## Work item
Take each line from the entries that holds "veçantë" and copy it out.

## Entries shown
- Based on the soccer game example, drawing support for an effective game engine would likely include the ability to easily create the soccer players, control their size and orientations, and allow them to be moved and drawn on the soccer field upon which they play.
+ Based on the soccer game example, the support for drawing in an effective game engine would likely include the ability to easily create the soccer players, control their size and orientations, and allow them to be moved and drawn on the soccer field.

* * *

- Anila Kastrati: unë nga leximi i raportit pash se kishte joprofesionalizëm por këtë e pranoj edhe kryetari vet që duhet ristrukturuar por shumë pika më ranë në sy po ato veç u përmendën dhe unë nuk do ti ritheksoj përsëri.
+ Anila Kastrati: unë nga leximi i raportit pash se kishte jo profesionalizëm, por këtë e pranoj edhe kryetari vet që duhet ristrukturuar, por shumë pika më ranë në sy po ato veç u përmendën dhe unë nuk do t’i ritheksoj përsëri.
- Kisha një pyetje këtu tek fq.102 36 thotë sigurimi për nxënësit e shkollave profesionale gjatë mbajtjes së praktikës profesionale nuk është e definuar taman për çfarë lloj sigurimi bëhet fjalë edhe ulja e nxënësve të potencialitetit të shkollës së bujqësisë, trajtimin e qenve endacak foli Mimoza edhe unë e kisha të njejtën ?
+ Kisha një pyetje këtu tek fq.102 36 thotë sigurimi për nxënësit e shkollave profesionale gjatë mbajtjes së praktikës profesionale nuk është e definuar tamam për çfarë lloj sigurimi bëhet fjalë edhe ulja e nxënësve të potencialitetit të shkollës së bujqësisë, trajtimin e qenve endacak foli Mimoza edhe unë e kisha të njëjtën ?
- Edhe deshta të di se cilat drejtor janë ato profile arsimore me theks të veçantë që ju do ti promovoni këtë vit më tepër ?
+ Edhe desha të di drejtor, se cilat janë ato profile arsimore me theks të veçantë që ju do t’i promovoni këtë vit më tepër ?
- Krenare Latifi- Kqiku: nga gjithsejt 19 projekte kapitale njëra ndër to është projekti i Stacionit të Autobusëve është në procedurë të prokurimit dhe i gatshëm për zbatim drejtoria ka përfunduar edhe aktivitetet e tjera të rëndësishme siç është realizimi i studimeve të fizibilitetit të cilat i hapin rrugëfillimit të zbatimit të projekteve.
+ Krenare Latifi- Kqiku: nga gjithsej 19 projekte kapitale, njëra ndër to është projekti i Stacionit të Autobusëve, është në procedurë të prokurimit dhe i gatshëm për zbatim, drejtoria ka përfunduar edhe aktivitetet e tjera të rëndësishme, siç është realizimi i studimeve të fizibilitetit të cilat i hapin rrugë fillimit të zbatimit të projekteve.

...

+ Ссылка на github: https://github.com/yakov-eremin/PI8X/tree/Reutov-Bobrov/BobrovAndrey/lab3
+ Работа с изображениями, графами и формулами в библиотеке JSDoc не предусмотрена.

## Result for this exercise
- Edhe deshta të di se cilat drejtor janë ato profile arsimore me theks të veçantë që ju do ti promovoni këtë vit më tepër ?
+ Edhe desha të di drejtor, se cilat janë ato profile arsimore me theks të veçantë që ju do t’i promovoni këtë vit më tepër ?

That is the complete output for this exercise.